During the first year DMAC led ISRP-wide discussions of data-driven research integration and developed study design for a systematic review on the parametric ranges and uncertainties in outdoor, home, school, dietary exposures for children in the United States. We began to build and publish FAIR modeling infrastructure for emissions, dispersion, and exposures in outdoor air from U.S. and global datasets. A first publication on this topic is in review, with application to PCB emissions from e-waste processing in India.

 

Core Leader: Kai Wang, PhD

Dr. Wang is a Professor in Biostatistics at the University of Iowa. Dr. Wang has served as Biostatistician for the ISRP since its inception in 2006, and has extensive experience in analyzing data arising from ISRP projects. Together with Co-Leader Spak, he will be responsible for day to day management and direction of the DMAC with a particular focus on data analysis aims

Co-Core Leader: Scott Spak, PhD

Dr. Spak is an Assistant Professor of Urban and Regional Planning, Civil and Environmental Engineering, and Environmental Policy. Dr. Spak has 15 years of experience in the modeling and analysis of POPs policies, emissions, and chemical transport. Together with Wang, Spak will be responsible for day-to-day management and direction of the DMAC, focusing on data management, data sharing, and integration objectives. He will lead software development and implementation for Aim 1 data management and data sharing; direct Aim 3 profile dataset compilation and collaborative investigation with ISRP and the UI3 Working Group; and lead Aim 5 integration, cross-center collaboration, and software development for research and decision support.

Co-Investigator: Michael Jones, PhD

Dr. Jones is a Professor of Biostatistics in the College of Public Health. He is an established biostatistician and has served as a member of the ISRP team since 2014. He has extensive experience in data analysis in general and left-censoring data analysis in particular. Jones will assist Project 3. Working with Wang, he will provide support for Projects 1, 2, and 5, develop new statistical methods for analyzing congener measurements when some of them are below detection limits, and R programing to implement these methods.

Data Services Manager: Brian Westra, MS

Brian is the UI Libraries Data Services Manager. He leads development of institutional data services, infrastructure, and policies. He has 20 years of experience in data management and data services development and implementation. Westra will lead data management and quality assurance infrastructure implementation and operations; serve as primary DMAC lead for development and implementation of data management plans for ISRP projects and cores; and conduct and support training activities.

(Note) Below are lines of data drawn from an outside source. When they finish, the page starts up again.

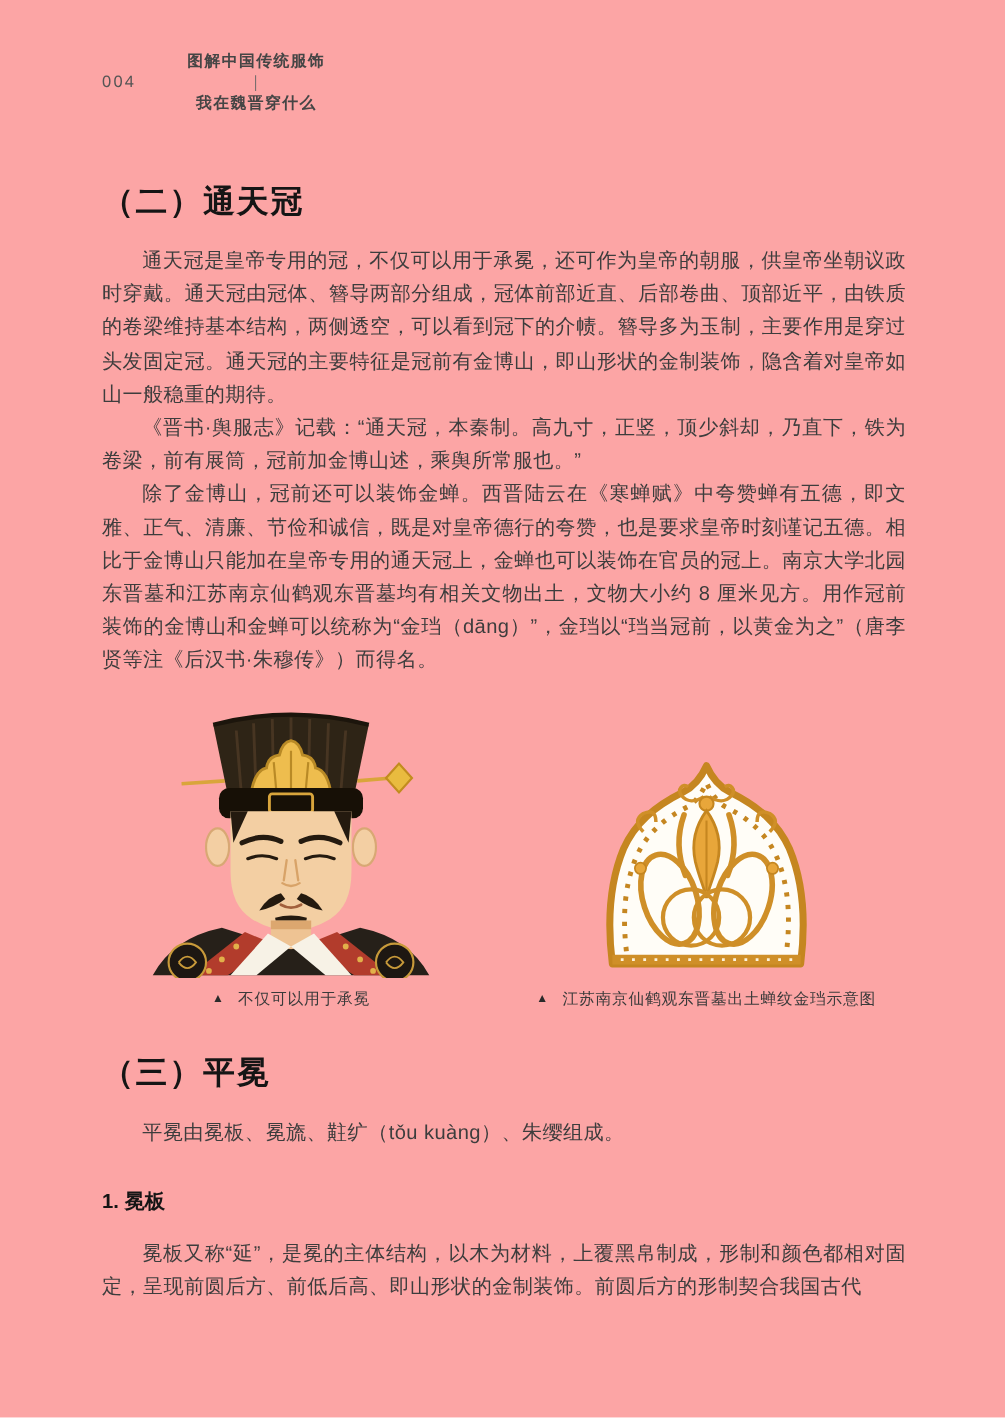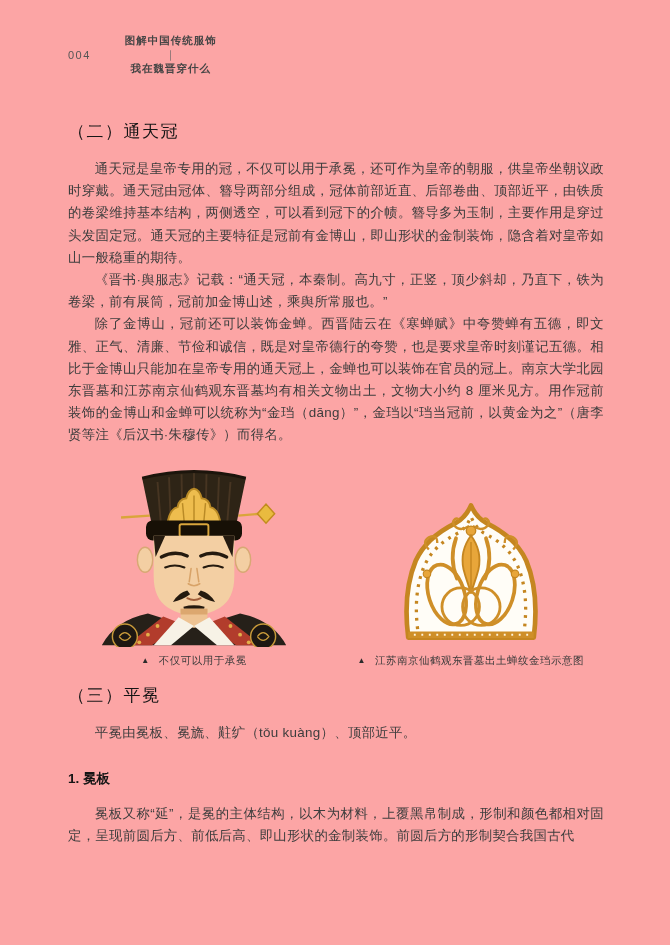--- a/index.html
+++ b/index.html
@@ -13,7 +13,7 @@
   .header-title{margin-left:34px;display:flex;align-items:center;font-weight:bold;color:#454545;letter-spacing:1px;flex-direction:column;}
   .divider{margin:0 6px;font-weight:normal;color:#666;}
   .chapter{font-weight:bold;}
-  h2.section-title{font-size:17px;color:#151515;margin:44px 0 0 0;font-weight:normal;letter-spacing:1.5px;}
+  h2.section-title{font-size:21px;color:#151515;margin:44px 0 0 0;font-weight:bold;letter-spacing:1.5px;}
   h2.section-title.second{margin-top:16px;}
   .body-text{margin-top:15px;}
   .body-text p{

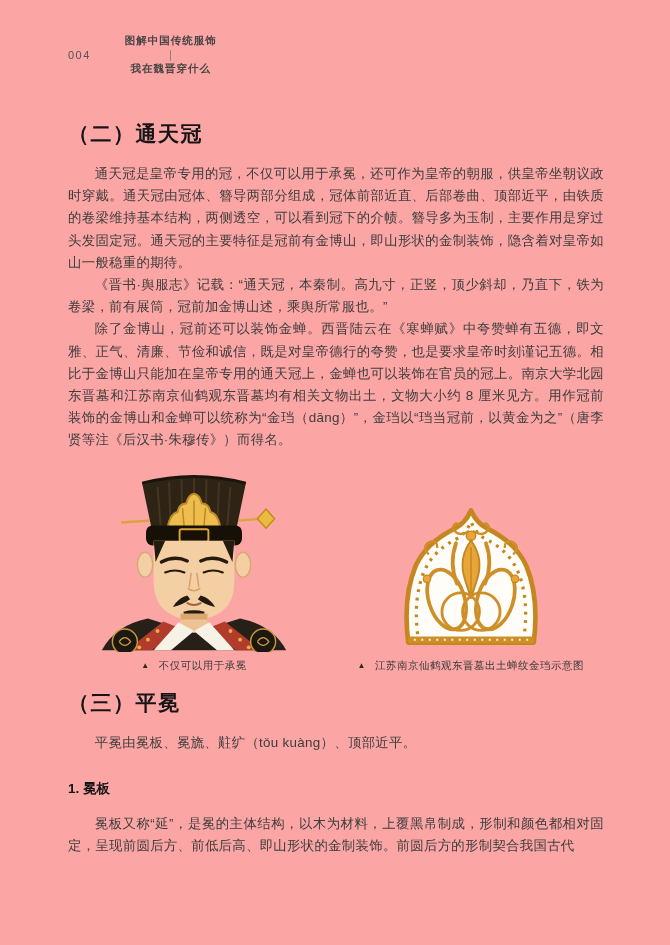--- a/index.html
+++ b/index.html
@@ -14,7 +14,7 @@
   .divider{margin:0 6px;font-weight:normal;color:#666;}
   .chapter{font-weight:bold;}
   h2.section-title{font-size:21px;color:#151515;margin:44px 0 0 0;font-weight:bold;letter-spacing:1.5px;}
-  h2.section-title.second{margin-top:16px;}
+  h2.section-title.second{margin-top:28px;}
   .body-text{margin-top:15px;}
   .body-text p{
     margin:0;font-size:13.4px;line-height:22.2px;color:#3d3d3d;

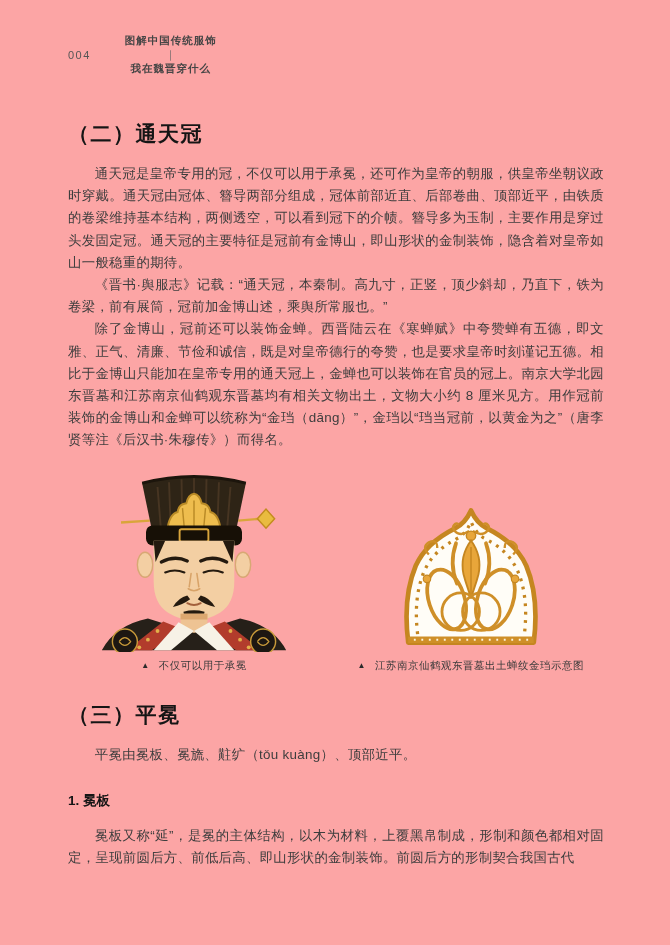--- a/index.html
+++ b/index.html
@@ -175,7 +175,7 @@
     <h2 class="section-title second">（三）平冕</h2>
 
     <div class="body-text">
-      <p>平冕由冕板、冕旒、黈纩（tǒu kuàng）、顶部近平。</p>
+      <p>平冕由冕板、冕旒、黈纩（tǒu kuàng）、朱缨组成。</p>
     </div>
 
     <h3 class="sub-title">1. 冕板</h3>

Data Specialist, Qianjin (Marina) ZHang

Marina is the Engineering & Information Librarian at Lichtenberger Engineering Library, and leads data management education for UI3, the College of Engineering, and the Department of Computer Science. Zhang will lead and coordinate Aim 3 instruction and training activities, serve as primary DMAC lead for trainee Individual Development Plans, and support Aim 1 data management, data sharing, and quality assurance activities.